When working with existing walls where reinforcement is difficult to evaluate, a helpful option is a fastener called "Wing-it." Ideally, grab bars would be placed on all three walls in a tub alcove, and thanks to a number of manufacturers - including Ginger, Concinnity, Moen and Great Grabz - we have some designs that are more easily integrated to enhance, rather than detract, from the sense of the space.
We typically plan for grab bars with the 3/4" plywood throughout and actually confirm their locations with the client after the tub is installed. By having a client go through the act of entering and exiting the tub, we can mark the spot where support rails are needed and that's where they are installed.

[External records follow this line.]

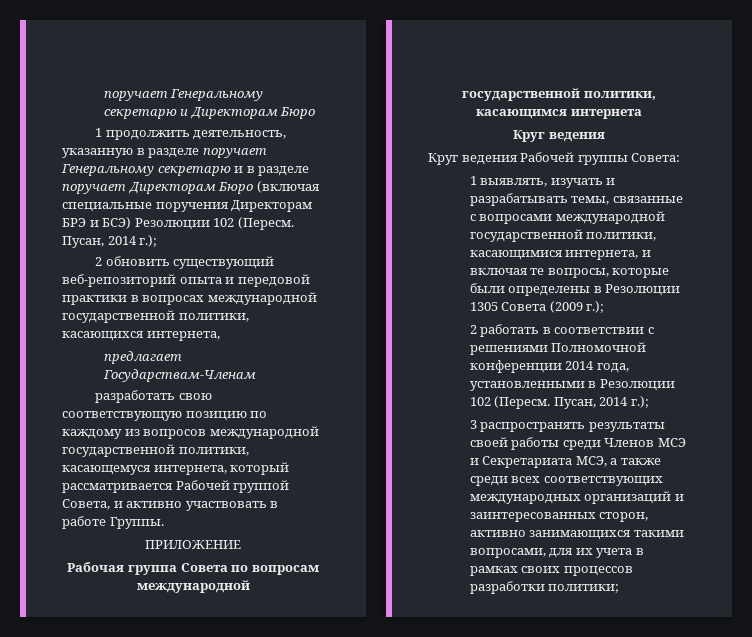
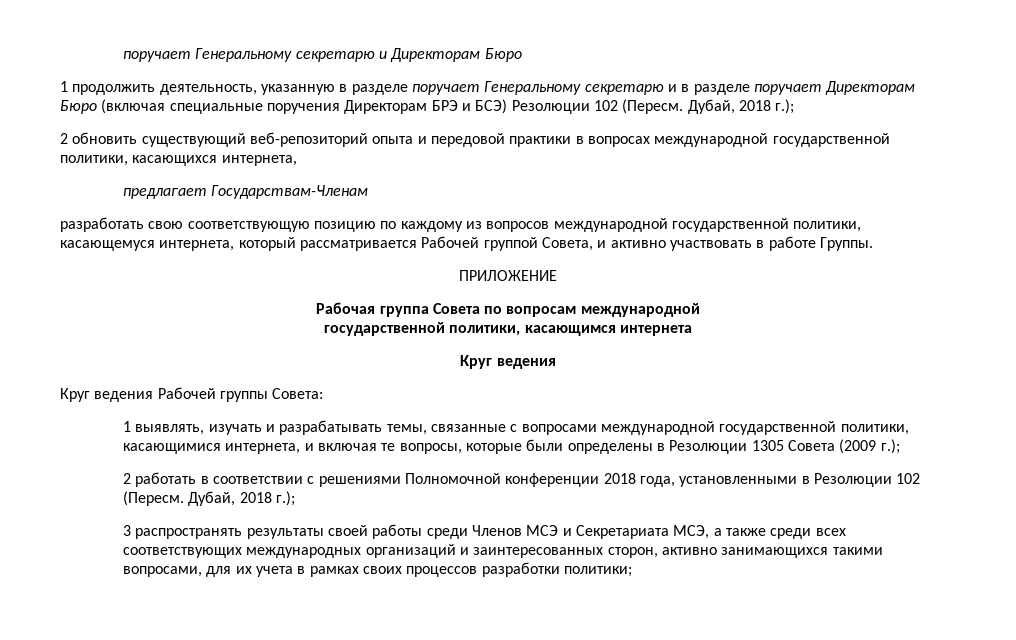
- 1 продолжить деятельность, указанную в разделе поручает Генеральному секретарю и в разделе поручает Директорам Бюро (включая специальные поручения Директорам БРЭ и БСЭ) Резолюции 102 (Пересм. Пусан, 2014 г.);
+ 1 продолжить деятельность, указанную в разделе поручает Генеральному секретарю и в разделе поручает Директорам Бюро (включая специальные поручения Директорам БРЭ и БСЭ) Резолюции 102 (Пересм. Дубай, 2018 г.);
- 2 работать в соответствии с решениями Полномочной конференции 2014 года, установленными в Резолюции 102 (Пересм. Пусан, 2014 г.);
+ 2 работать в соответствии с решениями Полномочной конференции 2018 года, установленными в Резолюции 102 (Пересм. Дубай, 2018 г.);

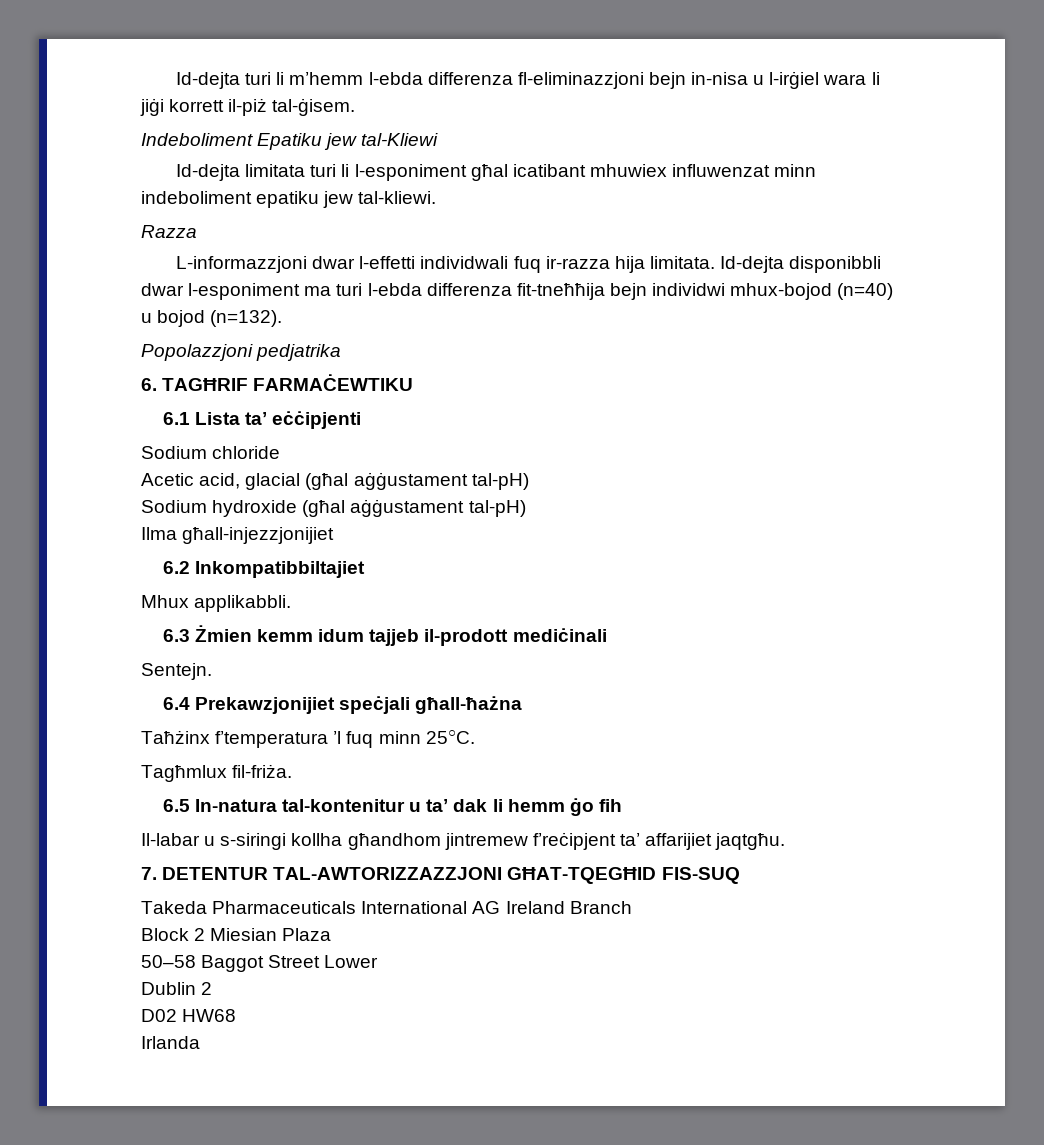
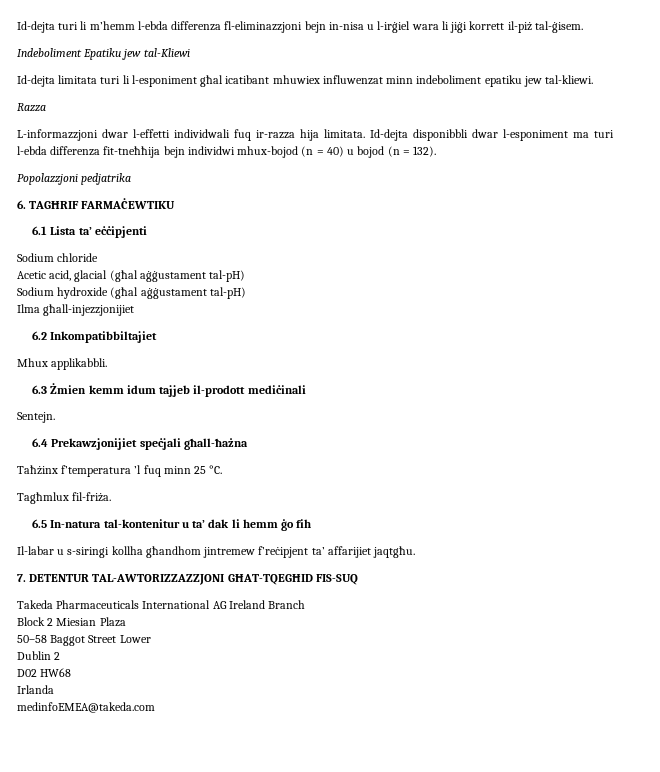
- Id-dejta disponibbli dwar l-esponiment ma turi l-ebda differenza fit-tneħħija bejn individwi mhux-bojod (n=40) u bojod (n=132).
+ Id-dejta disponibbli dwar l-esponiment ma turi l-ebda differenza fit-tneħħija bejn individwi mhux-bojod (n = 40) u bojod (n = 132).
- Taħżinx f’temperatura ’l fuq minn 25○C.
+ Taħżinx f’temperatura ’l fuq minn 25 °C.
+ medinfoEMEA@takeda.com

The challenge is greater when planning grab-bar locations for a freestanding or island tub. If the tub is located within arm's reach of a wall, placing a bar not more than 9" above the rim of the tub will provide support when getting in and out of the tub. Sometimes this is a good opportunity for the use of a chair rail designed with a grip integrated in the cap molding. If the tub is not within reach of a wall, we have used custom bars that attach at the floor, and we've found a number of tubs with the bars integrated into the tub. A similar D-shaped bar can be incorporated into the deck of an island tub, located out of the path of leg movement during transfer.
You may have noticed that we have discussed some of the points to consider in planning the entry to the tub, but we have pretty much ignored a similar discussion regarding getting out of the tub. This is the real challenge, particularly with extremely deep fixtures. While we will have treated the floor to be as slip-resistant as possible, and placed support at the correct angle and in the proper positions to aid in the effort, there is still risk involved.
There seems no perfect solution. Perhaps we can compare ideas and another column can be written about safe and beautiful exits from the tub experience.